From A Physical to Logical Economy

Posted 3 years, 8 months ago | Originally written on 20 Oct 2020

There are two parts to our natural human experience*: the physical and logical. The physical relates to our tangible selves and the logical to our mental selves. Our interactions between these two worlds are so tight that they appear largely seamless, especially given the prevalence of logical tools such as books, computers and the Internet.

However, for most of our civilisation, we have been heavily reliant on the physical side. Our economies were bound by physical laws of space and time. Socio-economic activities were physically coupled so that much of the way society has been structured has only taken that into account. But we are still in the nascent stages of a world where these shackles are being thrown off. The logical world is steadily growing in influence to the extent that it will dwarf the physical world of yesteryear.
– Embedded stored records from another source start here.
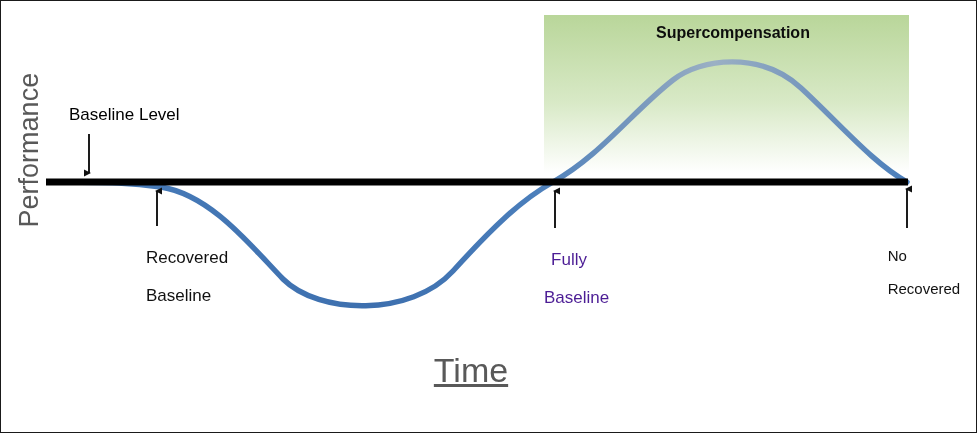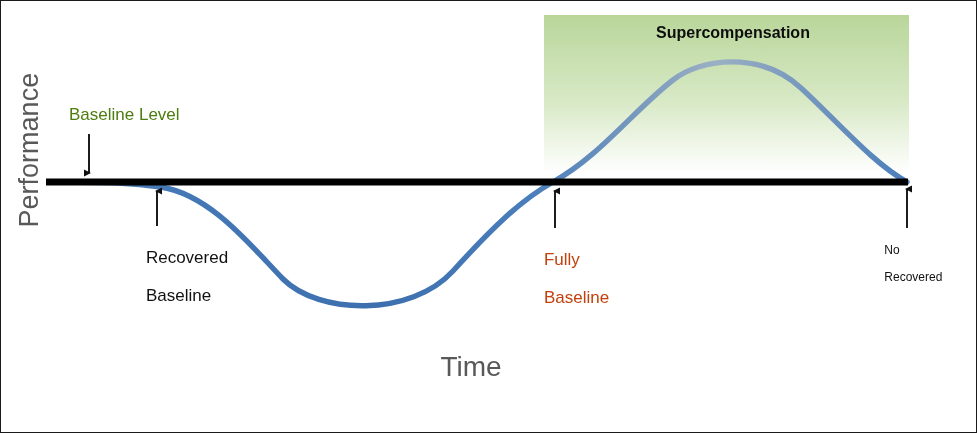--- a/index.html
+++ b/index.html
@@ -36,49 +36,50 @@
     text-align: center;
     transform: rotate(-90deg);
     font-size: 27px;
     color: #595959;
   }
   #x-axis-title {
     left: 370px;
     top: 350px;
     width: 200px;
     text-align: center;
-    font-size: 28px;
+    font-size: 34px;
     color: #595959;
+    text-decoration: underline;
   }
   #baseline-label {
     left: 68px;
     top: 104px;
     font-size: 17px;
-    color: #4d7c0f;
+    color: #000000;
   }
   #training-label {
     left: 126px;
     top: 228px;
     width: 62px;
     text-align: center;
     font-size: 17px;
     color: #111111;
   }
   #recovered-label {
     left: 524px;
     top: 230px;
     width: 62px;
-    text-align: left;
+    text-align: right;
     font-size: 17px;
-    color: #c2410c;
+    color: #4c1d95;
   }
   #noadapt-label {
     left: 870px;
     top: 230px;
-    font-size: 12px;
+    font-size: 15px;
     color: #111111;
   }
   #superc-label {
     left: 601px;
     top: 23px;
     width: 262px;
     text-align: center;
     font-size: 16px;
     font-weight: bold;
     color: #0d0d0d;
I recently read a fascinating article describing the information economy titled The Next Economy by economists J. Bradford De Long and A. Michael Froomkin. In their article, published in 1997, they ponder how the ubiquity of the Internet would shape the way society is organised. One of the most striking predictions, yet to be fully realised, is that an enterprise can exert influence over part or the whole world without local economies being able to benefit in any way. It is easy to think of large Internet companies such as Google, Facebook and Amazon. But these are forerunners from an economy is way ahead of the rest of the world technologically. I'm keen to see what they mean for the nature of employment as it dawns on workers that they have more choice, not just in jobs, but also in enterprise; that emigration can be aimed at locating oneself in a stable society so as to better exploit opportunities back home. The Internet has, effectively, levelled the globe in a way like nothing before it has done before. I believe there will be radical reactions from anarchistic governments trying to profit unreasonably e.g. blocking Internet sites to prevent their citizens from being 'coerced' into subtle reliance.

While I am excited about the opportunities it presents, the jury is still out on what the full implications will be.

*For now I'll leave out the spiritual largely because it is not material to what I'm about to discuss.